Vi proponiamo un interessante articolo a firma di Adriano Cattaneo, del comitato NoGrazie. Nel discutere della relazione tra ambiente e salute, per esempio prima e durante la recente COP26 di Glasgow, sia i media popolari di vario tipo sia quelli scientifici si soffermano di solito sugli effetti che i cambiamenti climatici e il riscaldamento globale hanno e sempre di più avranno sulla nostra salute. Per l’evento di Glasgow, per esempio, l’OMS ha presentato un rapporto speciale su clima e salute,[1] il Lancet ha anticipato l’uscita del suo “conto alla rovescia 2021”,[2] e il BMJ ha pubblicato una panoramica sulle revisioni sistematiche uscite in precedenza sul tema.[3] Le raccomandazioni per limitare l’aumento della temperatura globale a 1.5/2 C° riguardano ben noti settori: energia, ambienti urbani, trasporti, mobilità, attività industriali, foreste, oceani, allevamenti, catene alimentari, finanza. Poco si parla invece della relazione tra salute, o meglio sanità, e danni ad ambiente e clima. Eppure, il settore salute contribuisce per il 4,4% alle emissioni globali di gas serra,[4] tra il 5% e il 15% nei paesi della regione Europea dell’OMS.[5] In alcuni paesi, compresi paesi a reddito medio basso (Argentina, India, Kenya, Laos), vi sono piani nazionali per ridurre l’impronta ecologica dei sistemi sanitari. In altri paesi, gli USA per esempio, i piani sono locali o limitati a specifici servizi. In Italia, che io sappia, si stanno realizzando dei progetti pilota locali,[6] ma non esiste un piano nazionale. In realtà, non esiste nemmeno una stima delle emissioni di gas serra attribuibili al sistema sanitario. Oltre alla regione Emilia Romagna, gli unici che sembrano occuparsi del tema sembrano essere i Medici per l’Ambiente (ISDE), che quest’anno vi hanno dedicato un webinar.[7]

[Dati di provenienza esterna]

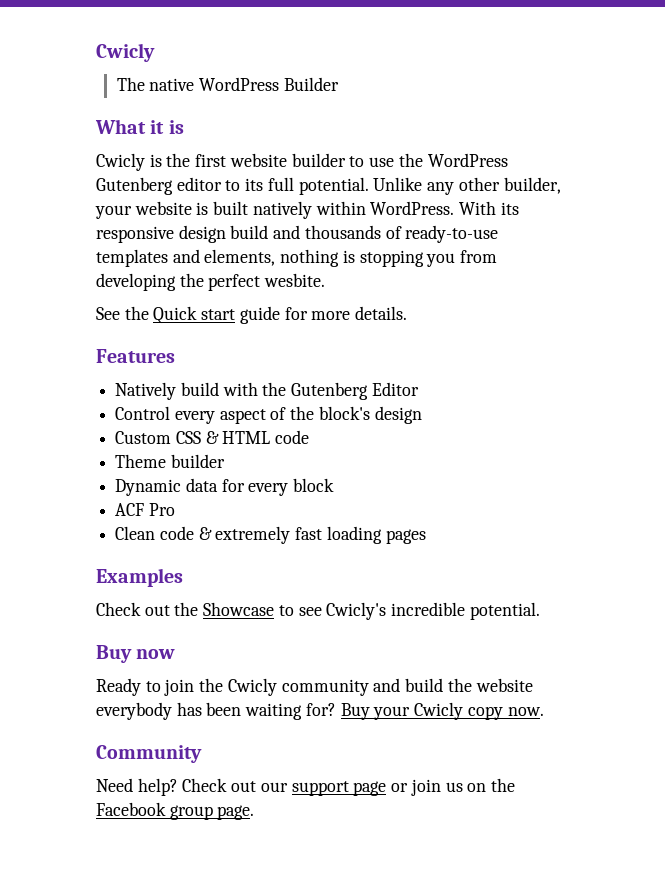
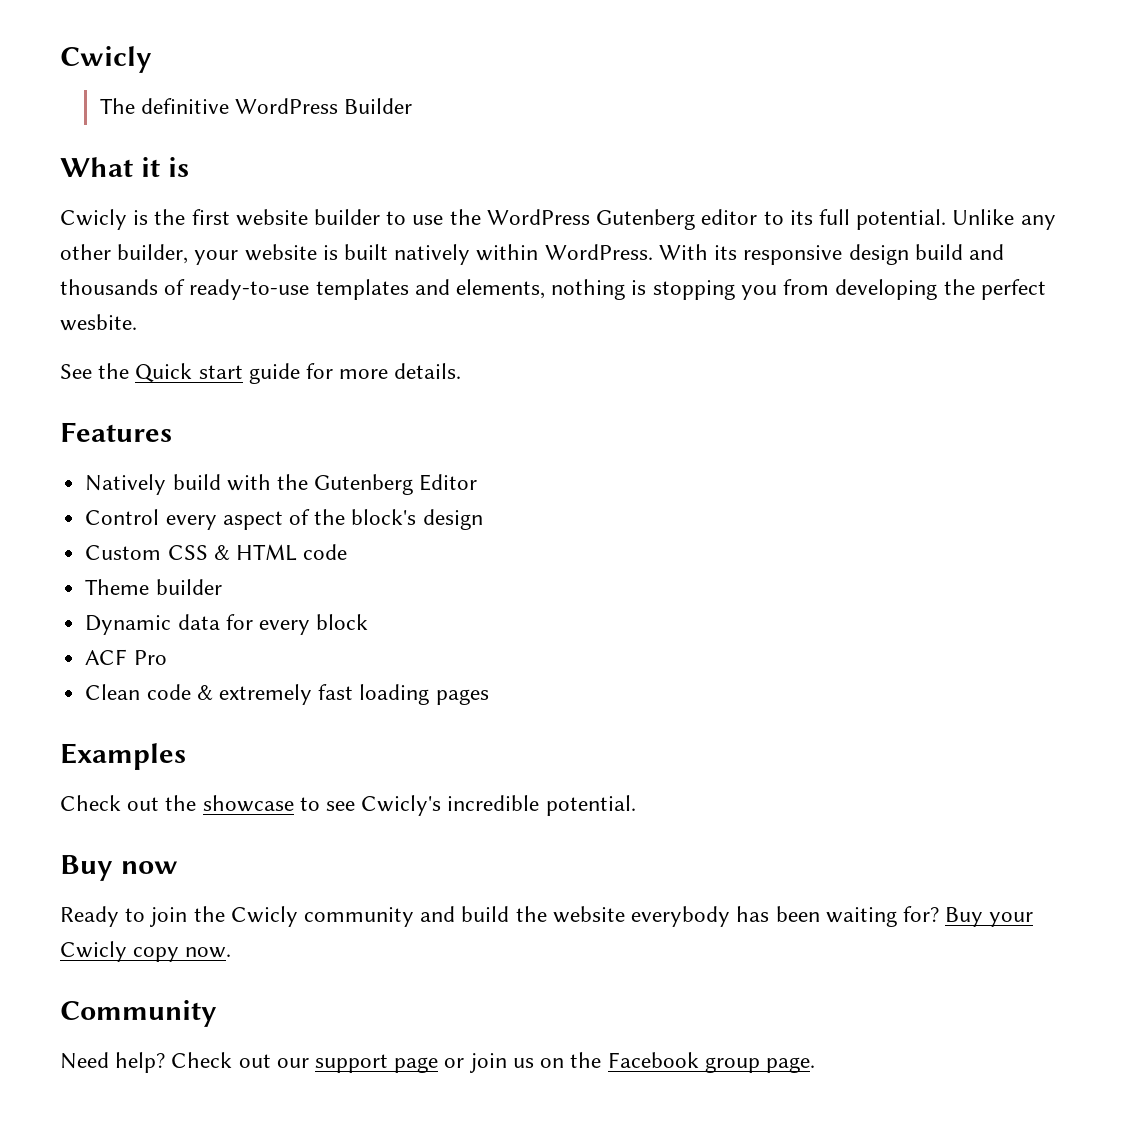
- The native WordPress Builder
+ The definitive WordPress Builder
- Check out the Showcase to see Cwicly's incredible potential.
+ Check out the showcase to see Cwicly's incredible potential.

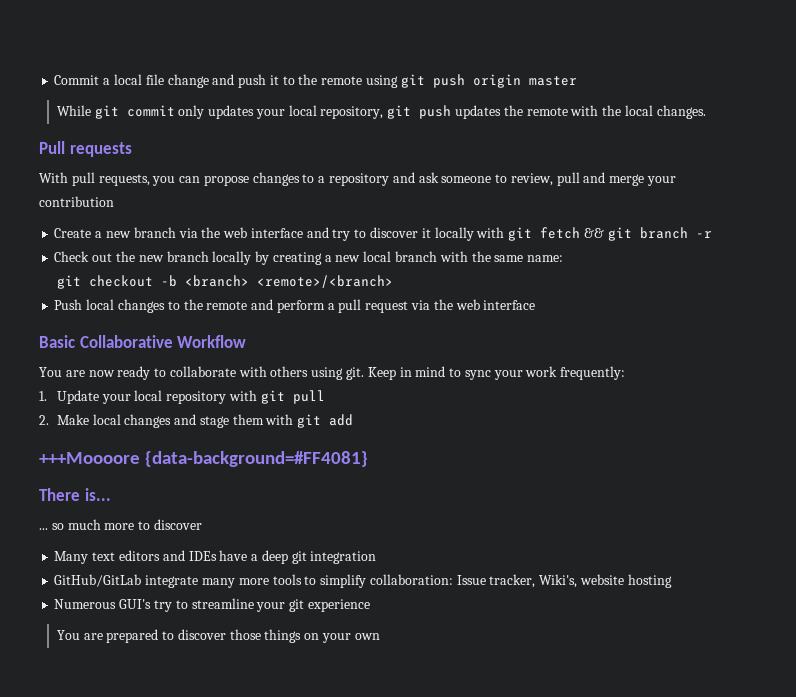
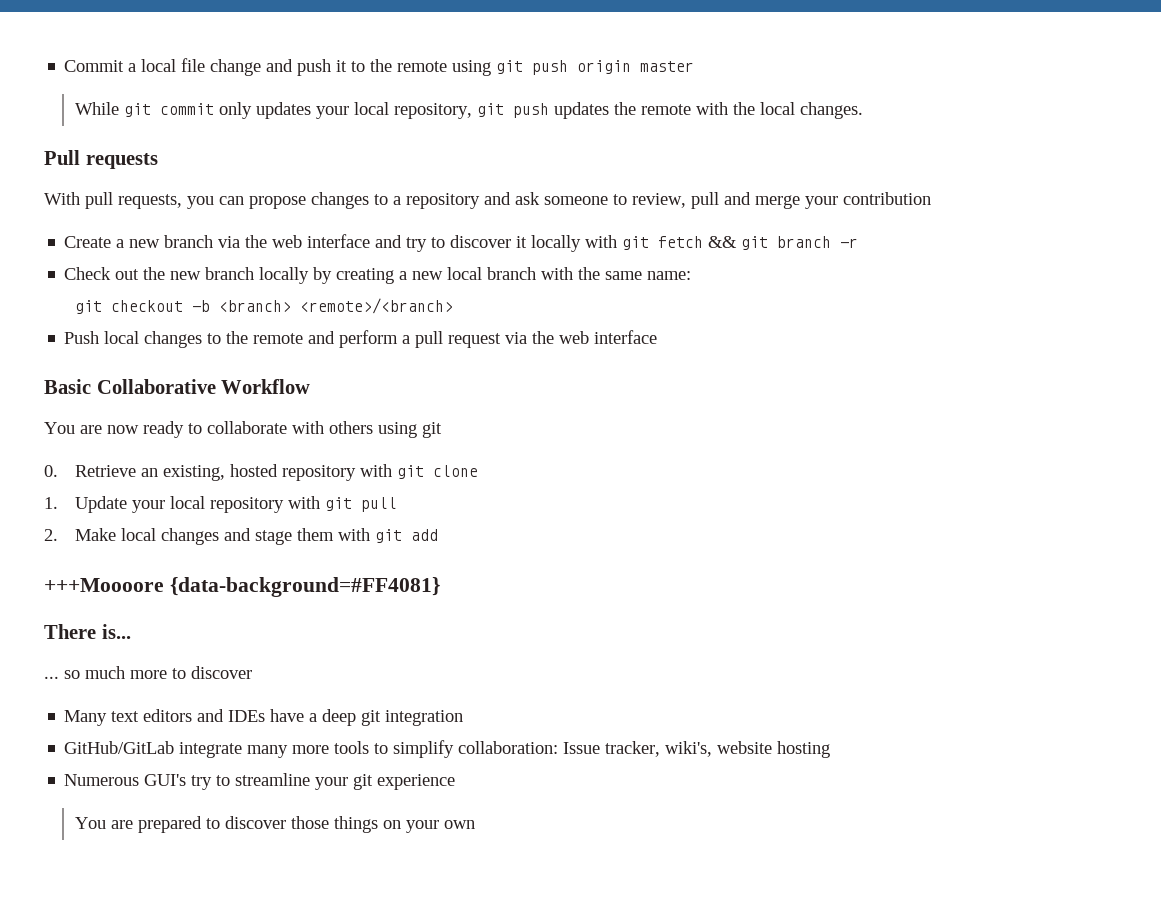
- You are now ready to collaborate with others using git. Keep in mind to sync your work frequently:
+ You are now ready to collaborate with others using git
+ 0. Retrieve an existing, hosted repository with git clone
- GitHub/GitLab integrate many more tools to simplify collaboration: Issue tracker, Wiki's, website hosting
+ GitHub/GitLab integrate many more tools to simplify collaboration: Issue tracker, wiki's, website hosting

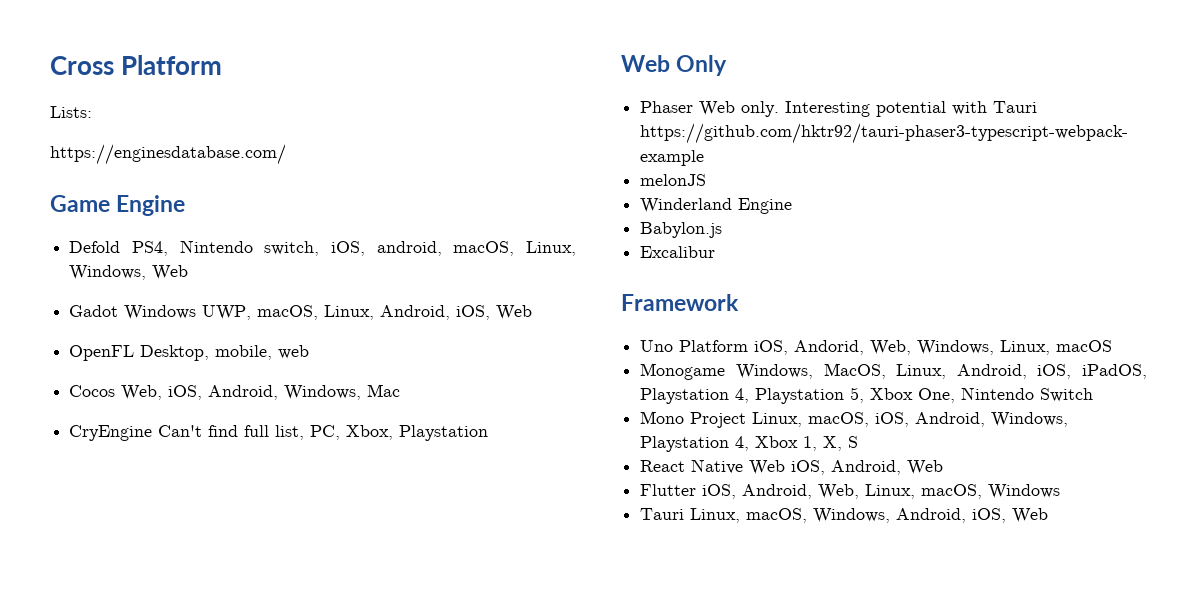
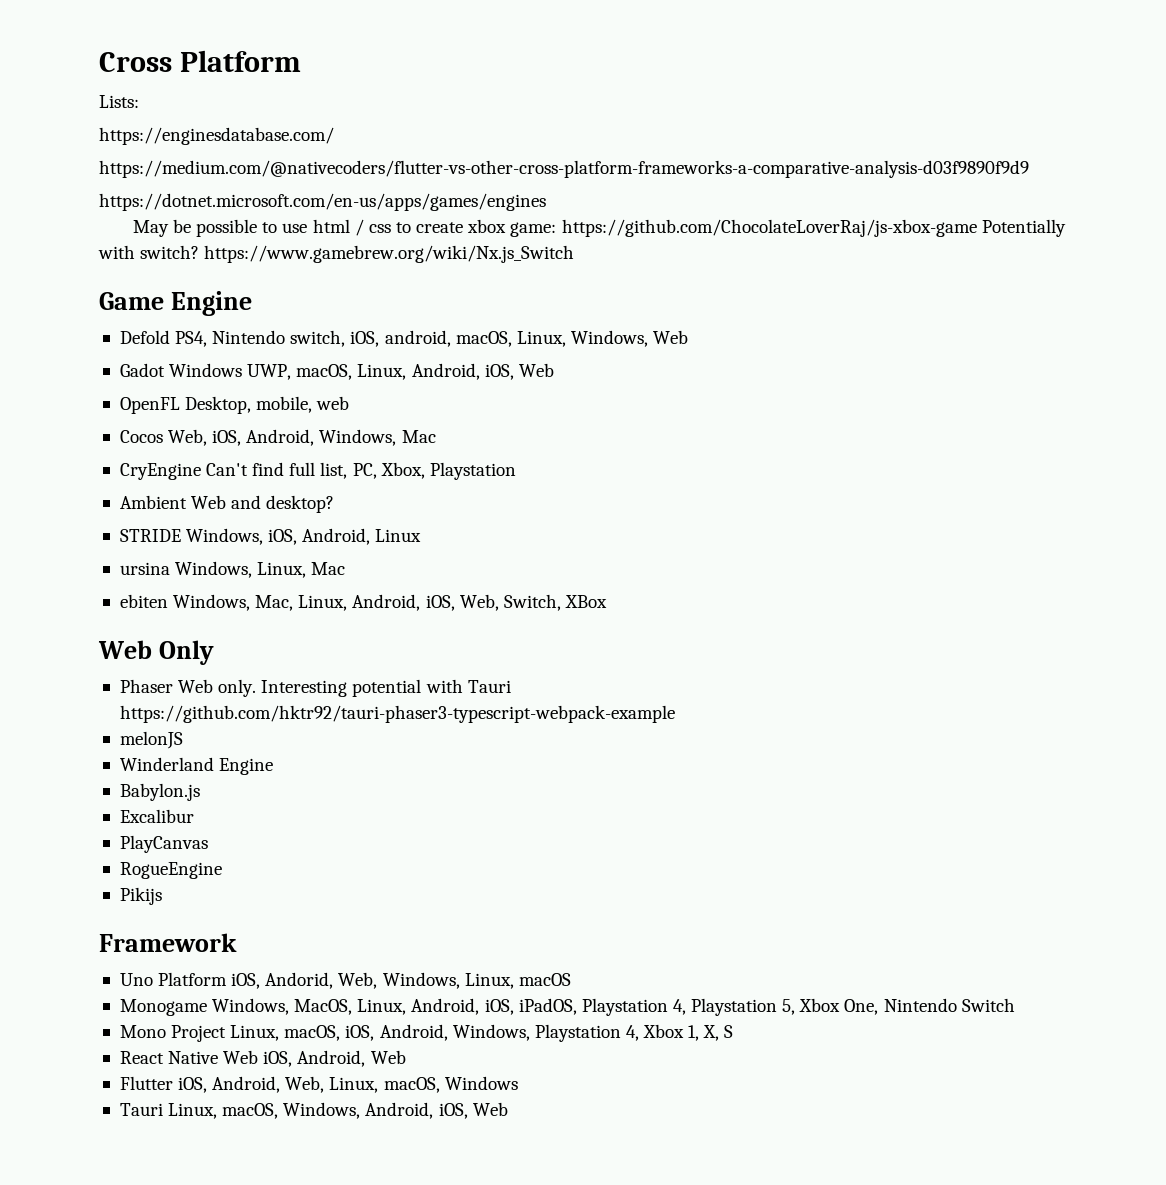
+ https://medium.com/@nativecoders/flutter-vs-other-cross-platform-frameworks-a-comparative-analysis-d03f9890f9d9
+ https://dotnet.microsoft.com/en-us/apps/games/engines
+ May be possible to use html / css to create xbox game: https://github.com/ChocolateLoverRaj/js-xbox-game Potentially with switch? https://www.gamebrew.org/wiki/Nx.js_Switch
+ Ambient Web and desktop?
+ STRIDE Windows, iOS, Android, Linux
+ ursina Windows, Linux, Mac
+ ebiten Windows, Mac, Linux, Android, iOS, Web, Switch, XBox
+ PlayCanvas
+ RogueEngine
+ Pikijs

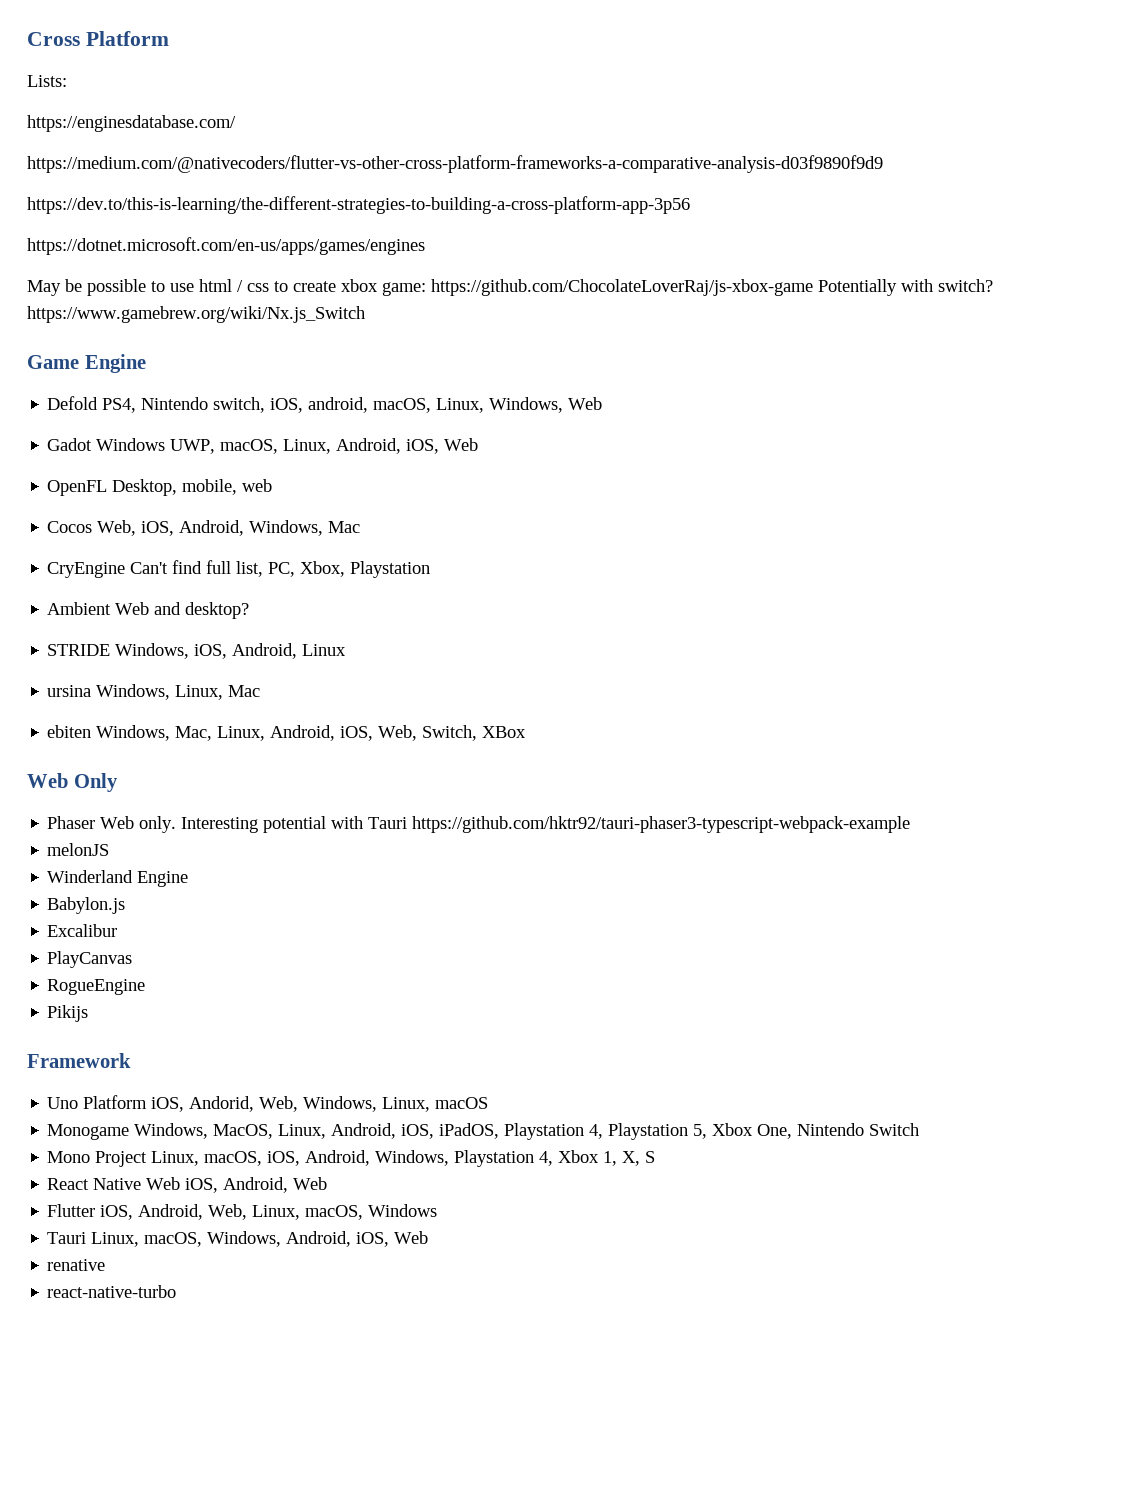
+ https://dev.to/this-is-learning/the-different-strategies-to-building-a-cross-platform-app-3p56
+ renative
+ react-native-turbo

L’unico paese che, oltre ad avere un piano nazionale, ha anche fissato dei target, è la Gran Bretagna: il sistema sanitario britannico (NHS) dovrà raggiungere il livello di emissioni “net zero” entro il 2040.[8] Notare che il target non riguarda solo le emissioni dirette del NHS, ma anche quelle indirette, prodotte a monte dai fornitori di energia, attrezzature e materiali di consumo. Notare anche che “net zero” è diverso da “zero”; nel secondo caso si tratterebbe di eliminare del tutto le emissioni di gas serra, nel primo si accettano emissioni residue che però devono essere compensate acquistando crediti per colmare la differenza (riforestando, o evitando di deforestare, aree nello stesso o in un altro paese, per esempio). Per raggiungere il target nel 2040, o nel 2045 se si considerano anche le emissioni non controllate direttamente dal sistema, il NHS ha pubblicato nel 2020 una guida sugli interventi da mettere in atto.[9] Si tratta di rinnovare gli edifici a tutti i livelli, di rivoluzionare il sistema dei trasporti, di de-carbonizzare le forniture sanitarie e non (il cibo, per esempio), di razionalizzare lo smaltimento dei rifiuti (in primis producendone meno), di ridurre gli eccessi di diagnosi e trattamento. Lo sforzo dovrà, ovviamente, essere adeguatamente finanziato e dovrà coinvolgere, e formare, operatori e pubblico. I risultati dovranno essere monitorati, ma in questo la Gran Bretagna è facilitata dal fatto che le emissioni di gas serra del NHS sono misurate dal 1990 (avete letto bene: 1990).
Il piano britannico sembra essere sulla buona strada; dopo un anno dalla determinazione del target per il 2040, un gruppo di esperti ha certificato l’abbattimento di 1260 chilotonnellate di CO2 equivalenti, un po’ più di quanto era previsto per il primo anno.[10] Oltre ai cambiamenti strutturali, come l’istallazione di pannelli solari o la sostituzione di ambulanze diesel con modelli ibridi, questo successo sembra essere dovuto in parte anche alla creatività dei team clinici locali. Un articolo del BMJ riporta alcuni esempi: mascherine lavabili e riusabili al posto di quelle usa e getta; incentivi per andare al lavoro a piedi o in bicicletta; spegnimento delle luci quando non servono; meno email e più conversazioni faccia a faccia o al telefono; meno carne nelle diete; riduzione delle perdite nei circuiti di gas anestetici; coltivazione di ortaggi in orti ospedalieri; piantagione di alberi nei giardini circostanti.[11] Per far fiorire queste e altre iniziative, in ogni servizio, ospedaliero o territoriale che sia, si formano dei gruppi che, formalmente o informalmente, si incontrano periodicamente per discutere e sfornare idee.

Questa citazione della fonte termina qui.